Despite the creation of human rights organizations like the Initiative Group, which was the first, but not the only group, despite the institutionalization of the movement, its essence lay first and foremost in civic protest. It was just that, civic protest, with no political agenda, political aims or the intention to get something. The protest movement up till May 1969 was, if you like, made up of existential acts, and continued to be like that even after the creation of the Initiative Group. If there were any illusions that international organizations, chiefly the UN, to which most of the Initiative Group’s letters were addressed, would respond to the protests, they vanished very rapidly.

Is it known how many human rights defenders there were at the end of the 1960s?

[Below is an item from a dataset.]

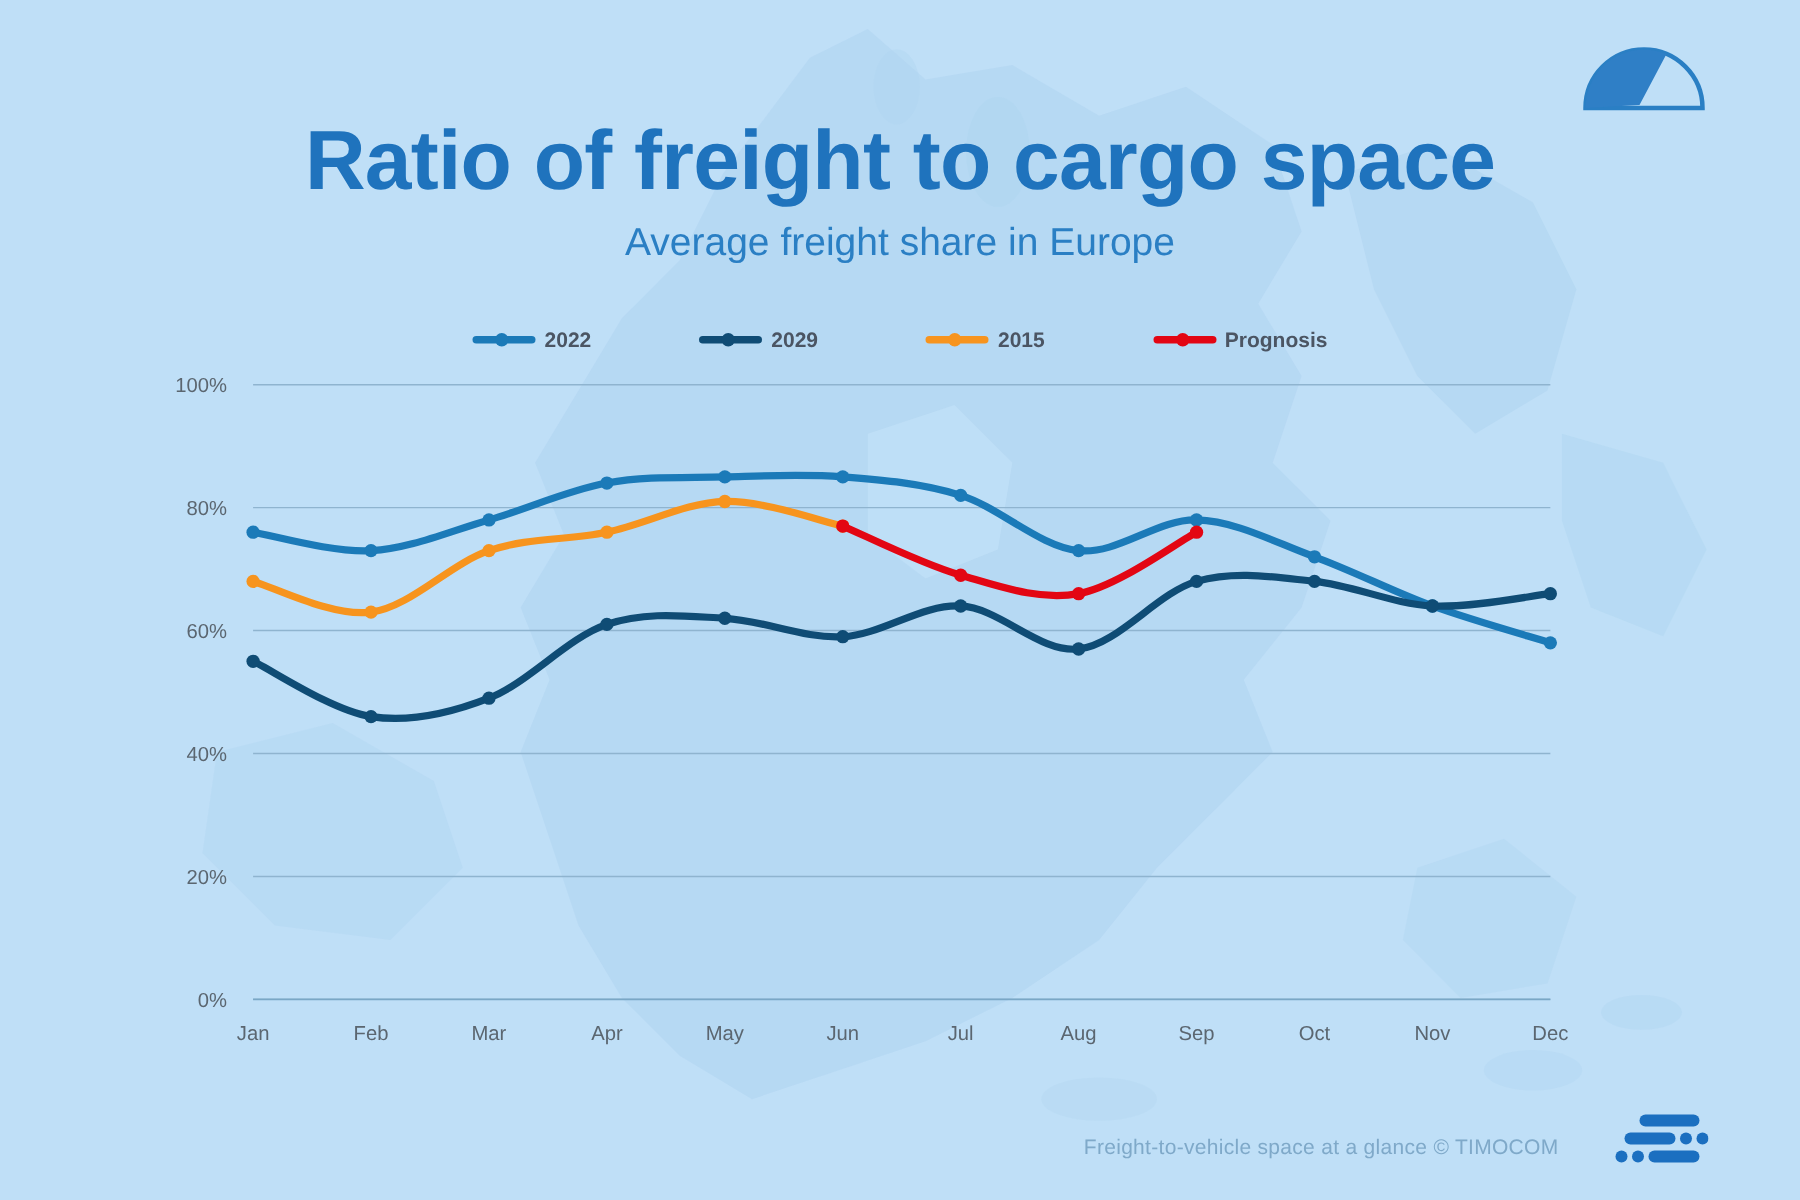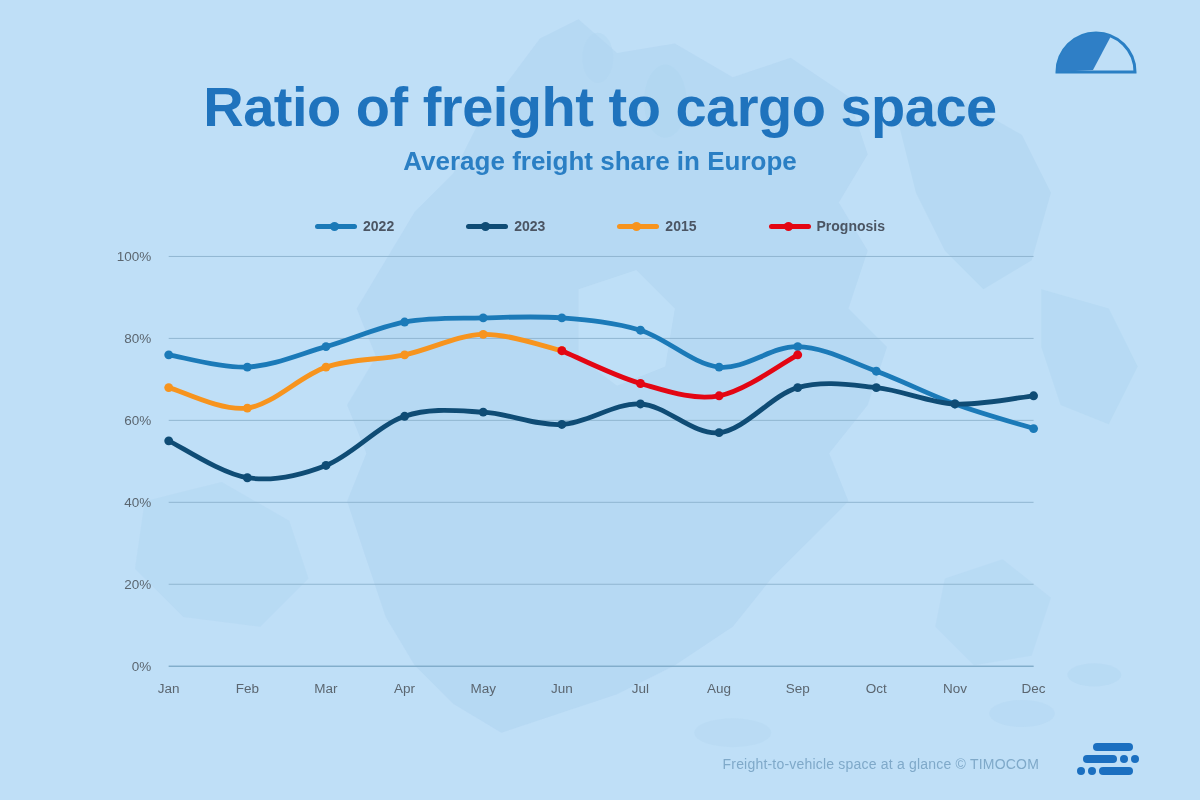"Average freight share in Europe" .subtitle { font-weight: bold -> normal }
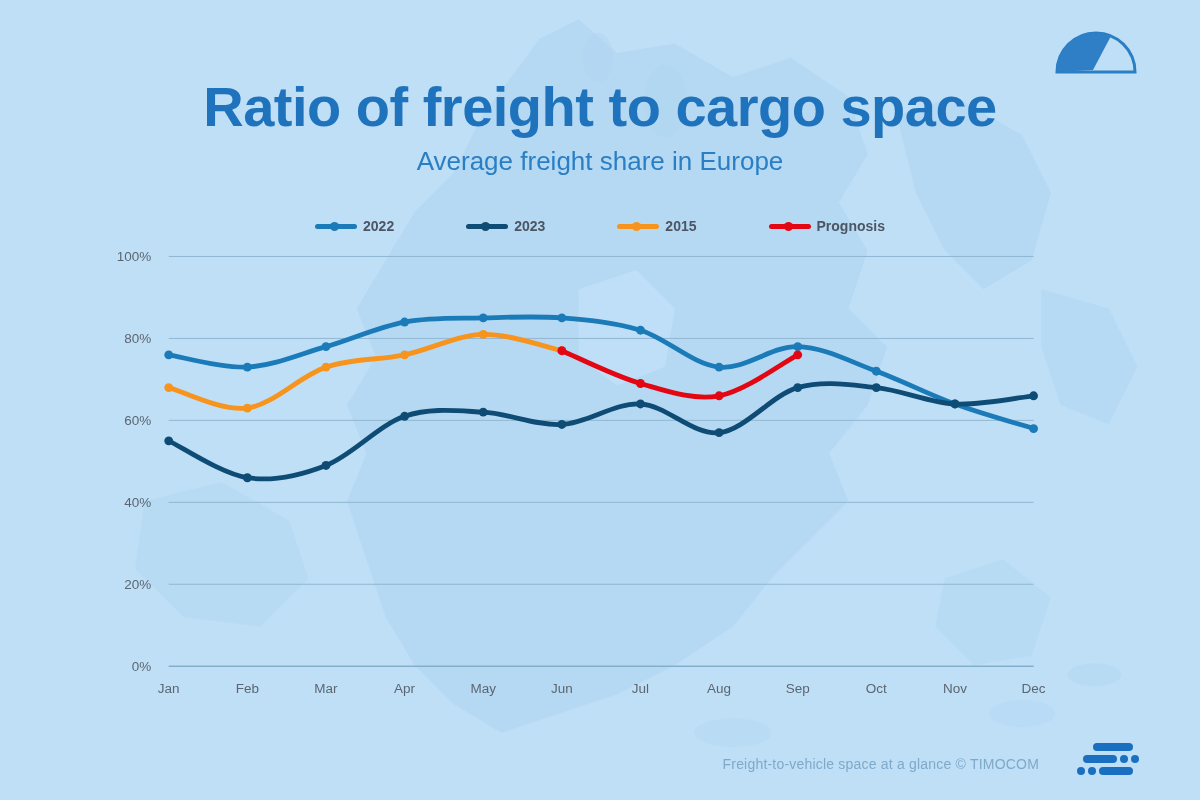"2023" span.legend-label { text: 2023 -> 2029 }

How many people were there at that time who were prepared to come out against the Soviet system?

You are equating human rights defenders in the first place, then people prepared to come out against the Soviet system, and finally, those who took part in protest campaigns. These are three groups that intersected but did not coincide. It’s easy for me to answer the third question, how many people protested against political persecution at the end of the 1960s because Andrei Amalryk made this calculation in his work “Will the Soviet Union survive to 1984?” He calculated that in the two most widespread protest campaigns of 1966 and 1967-68, around 700 people took part. That might seem a small number for a country of 250 million, but you need to understand that these were very important groups in a social and cultural sense.

 

The Initiative Group for the Defence of Human Rights in the USSR was the first independent civic organization functioning openly in the USSR. It was formed in May 1969 on the initiative of Pyotr Yakir and Viktor Krasin. The Group was also joined by nine Muscovites: Tatyana Velikanova, Natalia Gorbanevskaya, Sergei Kovalyov, Aleksandr Lavut, Anatoly Levitin (Krasnov), Yury Maltsev, Grigory Podyapolsky, Tatyana Khodorovych and Anatoly Yakobson, from Leningrad Volodymyr Borisov, the Ukrainians Genrikh Altunian and Leonid Plyushch, and the activist of the Crimean Tatar movement in Uzbekistan Mustafa Dzhemiliev.